EXERCISE INSTRUCTIONS: Return exactly the span that opens with the line containing "GMLF-3294: 11 x" and closes with the final line of the records, both included.

ENTRIES SUPPLIED:
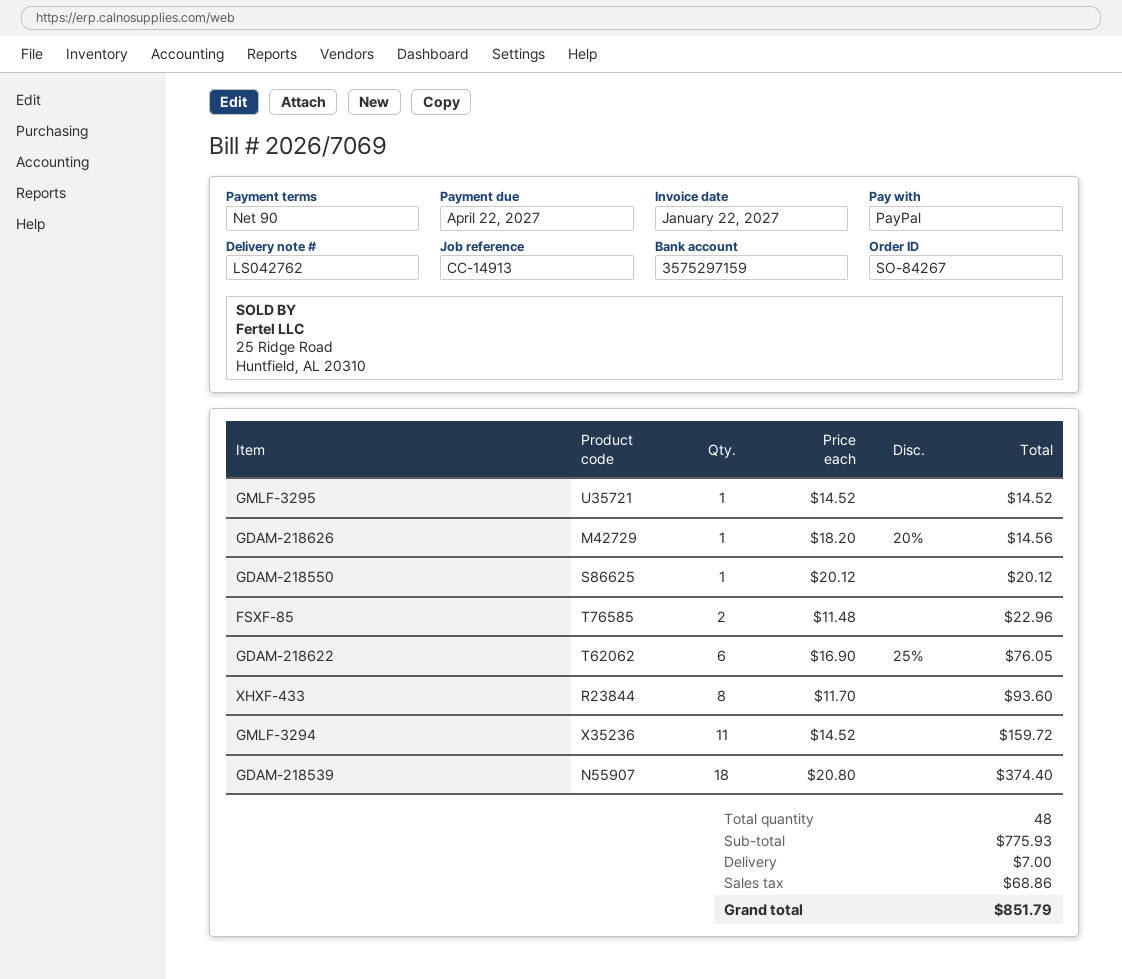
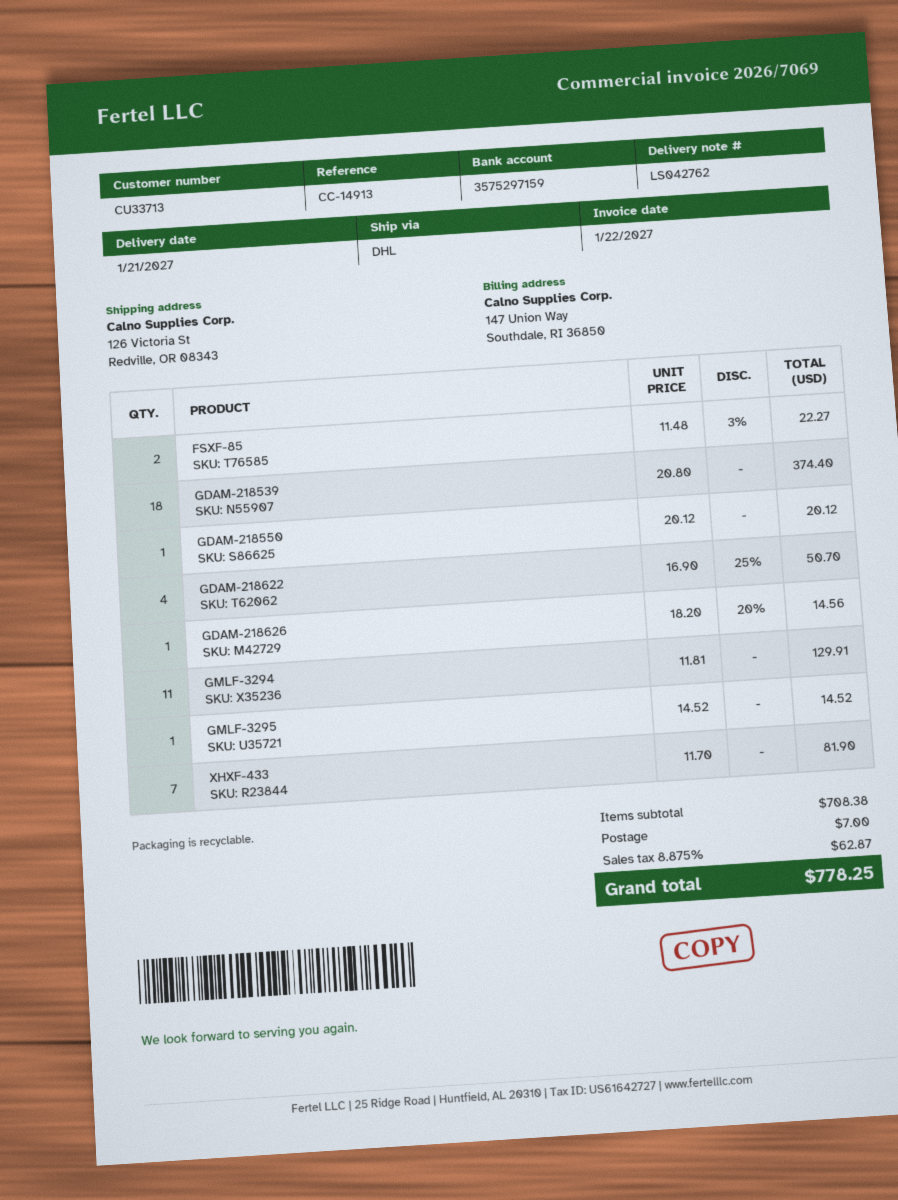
FSXF-85: 2 x 11.48 = 22.96 -> 2 x 11.48 - 3% = 22.27
GDAM-218622: 6 x 16.90 - 25% = 76.05 -> 4 x 16.90 - 25% = 50.70
XHXF-433: 8 x 11.70 = 93.60 -> 7 x 11.70 = 81.90
GMLF-3294: 11 x 14.52 = 159.72 -> 11 x 11.81 = 129.91
subtotal: 775.93 -> 708.38
tax: 68.86 -> 62.87
total: 851.79 -> 778.25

RESPONSE:
GMLF-3294: 11 x 14.52 = 159.72 -> 11 x 11.81 = 129.91
subtotal: 775.93 -> 708.38
tax: 68.86 -> 62.87
total: 851.79 -> 778.25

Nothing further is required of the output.